27 de ago. de 2009

Um talento

N entrou no vagão do metrô e olhou em volta. Não havia lugar para sentar, então recostou-se perto da porta do lado oposto e segurou a barra prateada e gelada com força. Estava distraída, ouvindo música enquanto folheava uma revista, quando flagrou-se com o olhar fixo nas folhas que uma moça concentrada preenchia com rabiscos ágeis. Com a caneta BIC em sua mão esquerda, ela acrescentava mais traços à obra que, aos poucos, se transformava em um homem perfeito, dono de cabelos esvoaçantes e vestido com um paletó. Na estação seguinte, a moça guardou as folhas em uma pasta, levantou do banco e deixou o vagão.

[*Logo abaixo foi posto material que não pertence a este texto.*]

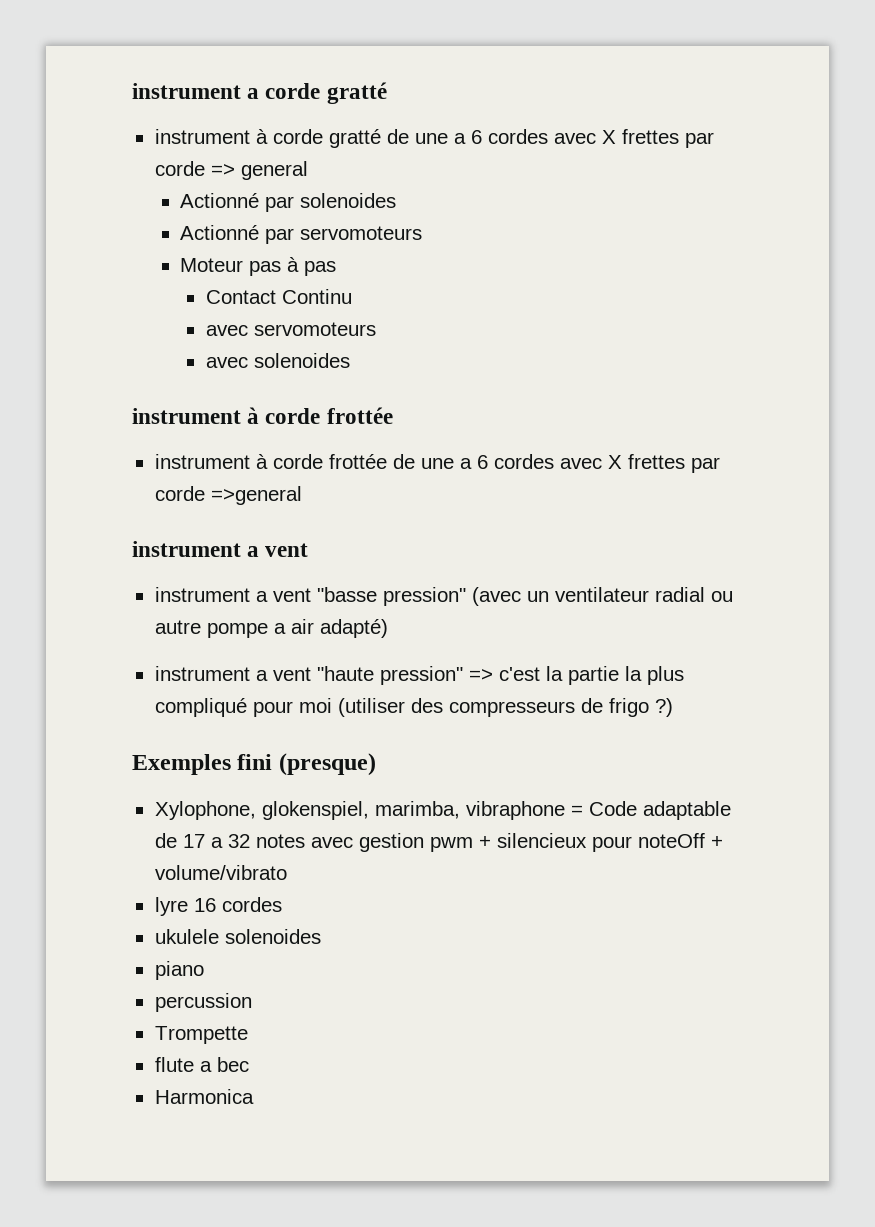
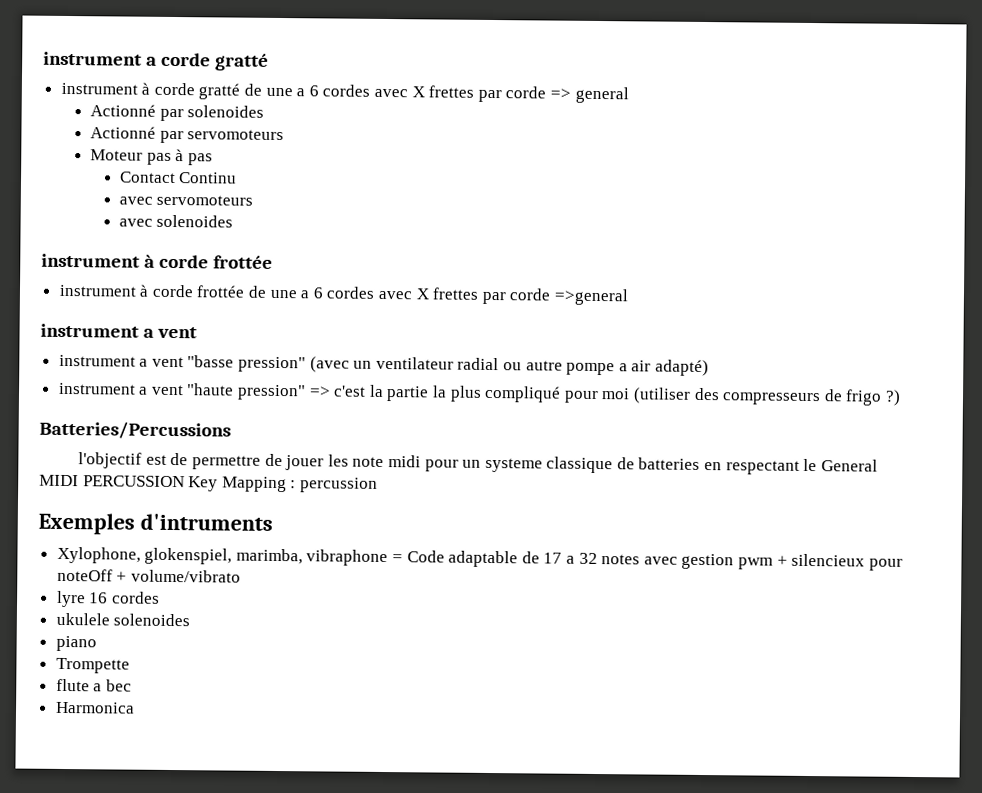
+ Batteries/Percussions
+ l'objectif est de permettre de jouer les note midi pour un systeme classique de batteries en respectant le General MIDI PERCUSSION Key Mapping : percussion
- Exemples fini (presque)
+ Exemples d'intruments
- percussion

N ficou mais um tempo apenas segurando a revista que folheava, enquanto olhava para o nada com o pensamento ainda habitado pelo retrato daquele homem. No entanto, a imagem desenhada pela moça não foi o que realmente a deixou assim, tão pensativa. E sim, o talento. Aquela demonstração, rápida e evidente, de uma habilidade tão clara despertou dúvidas na mente insegura de N.

Será que ela também tinha um talento? Será que poderia continuar perseguindo seus sonhos sem correr o risco de chegar no fim e descobrir que, na verdade, não é tão boa quanto deveria ser?